The Goal — Correlation Ids in Logs
We collect logs throughout our applications, they are sent to an HTTP endpoint at Sumologic, meaning we can browse and search through all these logs in the same place.
This is great for exception messages, and anything where a single log message gives us all the information we need, however for other cases it would be great to identify all the logs related to a single operation, such as serving a page to a user.
In order to do this, a common practice is to associate a unique identifier with each operation and then include that in every log message. This is a “correlation id”, and so when I see an interesting log message I can then re-query the logs with the correlation id from that message, in order to see any other messages that were logged as part of that operation.
Initial Introduction of Correlation Ids
We’ve recently added correlation ids to our back-end microservices’ loggers. For those services, which are running as Azure Functions, we initially wrote our own logging class to POST messages to Sumo, so it was relatively easy to inject a per-request scoped service into our IoC container which would generate the correlation id and inject that into the (transient) loggers injected into each resolved service instance, so that every log written by the operation would use the same correlation id.
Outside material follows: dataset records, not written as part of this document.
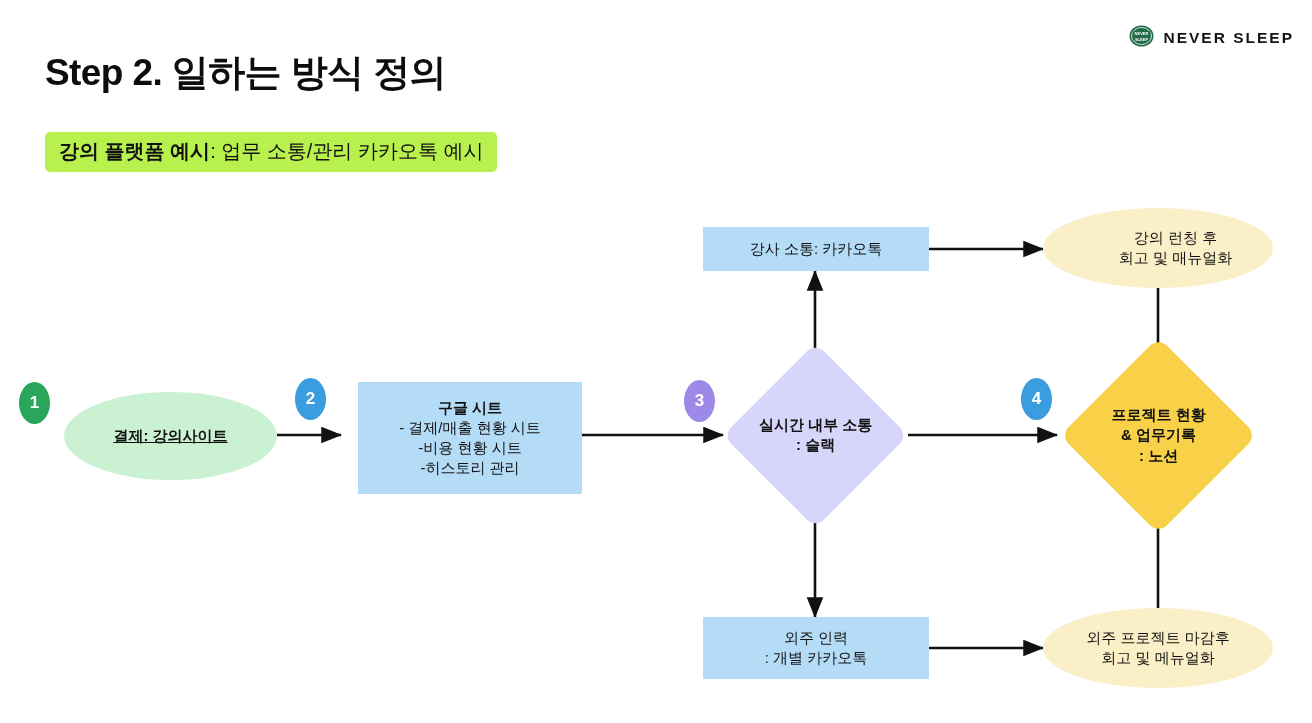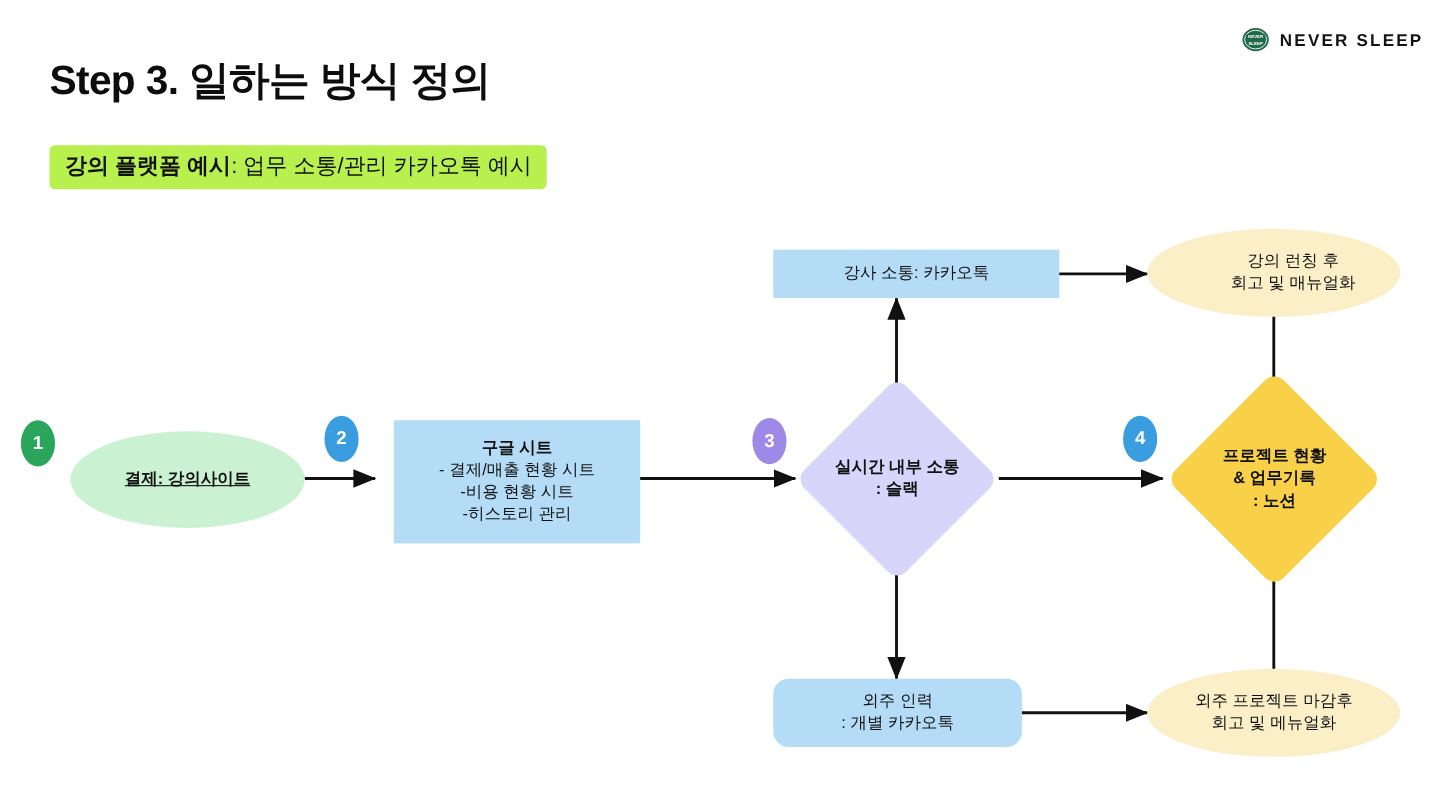--- a/index.html
+++ b/index.html
@@ -144,21 +144,21 @@
   <svg class="brand-mark" viewBox="0 0 50 44">
     <ellipse cx="25" cy="22" rx="24" ry="21" fill="#1f6b47"></ellipse>
     <ellipse cx="25" cy="22" rx="20" ry="17" fill="none" stroke="#ffffff" stroke-width="1.6"></ellipse>
     <rect x="7" y="12" width="36" height="8" rx="4" fill="#1f6b47"></rect>
     <text x="25" y="19.5" font-family="Liberation Sans, sans-serif" font-size="8" font-weight="700" fill="#ffffff" text-anchor="middle">NEVER</text>
     <text x="25" y="32" font-family="Liberation Sans, sans-serif" font-size="8" font-weight="700" fill="#ffffff" text-anchor="middle">SLEEP</text>
   </svg>
   <span class="brand-name">NEVER SLEEP</span>
 </div>
 
-<div class="page-title">Step 3. 일하는 방식 정의</div>
+<div class="page-title">Step 2. 일하는 방식 정의</div>
 
 <div class="subtitle-wrap">
   <span class="subtitle"><span class="sub-strong">강의 플랫폼 예시</span><span class="sub-rest">: 업무 소통/관리 카카오톡 예시</span></span>
 </div>
 
 <div class="canvas">
 
   <svg class="edges" viewBox="0 0 1312 723">
     <defs>
       <marker id="arrow" markerWidth="9" markerHeight="9" refX="7.6" refY="3.2" orient="auto" markerUnits="strokeWidth">
@@ -202,25 +202,25 @@
     <span class="label t-bold" style="font-size:15px; width:200px;">실시간 내부 소통
 : 슬랙</span>
   </div>
 
   <div class="node diamond diamond-gold" style="left:1089px; top:366px; width:139px; height:139px;">
     <span class="label t-bold" style="font-size:15px; width:190px;">프로젝트 현황
 &amp; 업무기록
 : 노션</span>
   </div>
 
-  <div class="node box-blue" style="left:703px; top:227px; width:260px; height:44px;">
+  <div class="node box-blue" style="left:703px; top:227px; width:226px; height:44px;">
     <span class="label t-normal" style="font-size:15px;">강사 소통: 카카오톡</span>
   </div>
 
-  <div class="node box-blue" style="left:703px; top:617px; width:226px; height:62px;border-radius:14px;">
+  <div class="node box-blue" style="left:703px; top:617px; width:226px; height:62px;">
     <span class="label t-normal" style="font-size:15px;">외주 인력
 : 개별 카카오톡</span>
   </div>
 
   <div class="node ellipse-cream" style="left:1043px; top:208px; width:230px; height:80px;">
     <span class="label t-normal" style="font-size:15px;margin-left:35px;">강의 런칭 후
 회고 및 매뉴얼화</span>
   </div>
 
   <div class="node ellipse-cream" style="left:1043px; top:608px; width:230px; height:80px;">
We’ve also added correlation ids to a few of the existing website pages. Since IoC isn’t widely used in that legacy codebase, it’s been a piecemeal process but we do send the correlation id in requests to the back-end microservices, which then log the id, meaning that with a “website” correlation id I can see all the website logs plus one result from the microservice, which in turn gives me the “microservice” correlation id which I can use to see all its logs for that request.
Finally, the website correlation id is written into the page response header x-eso-request-id and also appears on the page that we redirect users to in case of an error — this page includes a link to send an email to support, and that email includes the correlation id in the subject line.
How Does This Help?
For all our microservice logs, we can see each request in isolation now in the logs. This is way more helpful that just a sea of log messages, and it means we can add additional informational or debugging logs to the system and know that we’ll be able to read those logs back in context rather than in isolation — this makes our logs way more useful in themselves.
Additionally, by writing the id into the response header for the page it’s possible for a developer or support engineer to relate a specific page served by the system, which may be behaving in unexpected ways, to the logs for that request. This provides valuable data and saves a lot of time investigating issues because we can really be sure about what the system is doing rather than guessing based on what logs were written around the same time as a problem request.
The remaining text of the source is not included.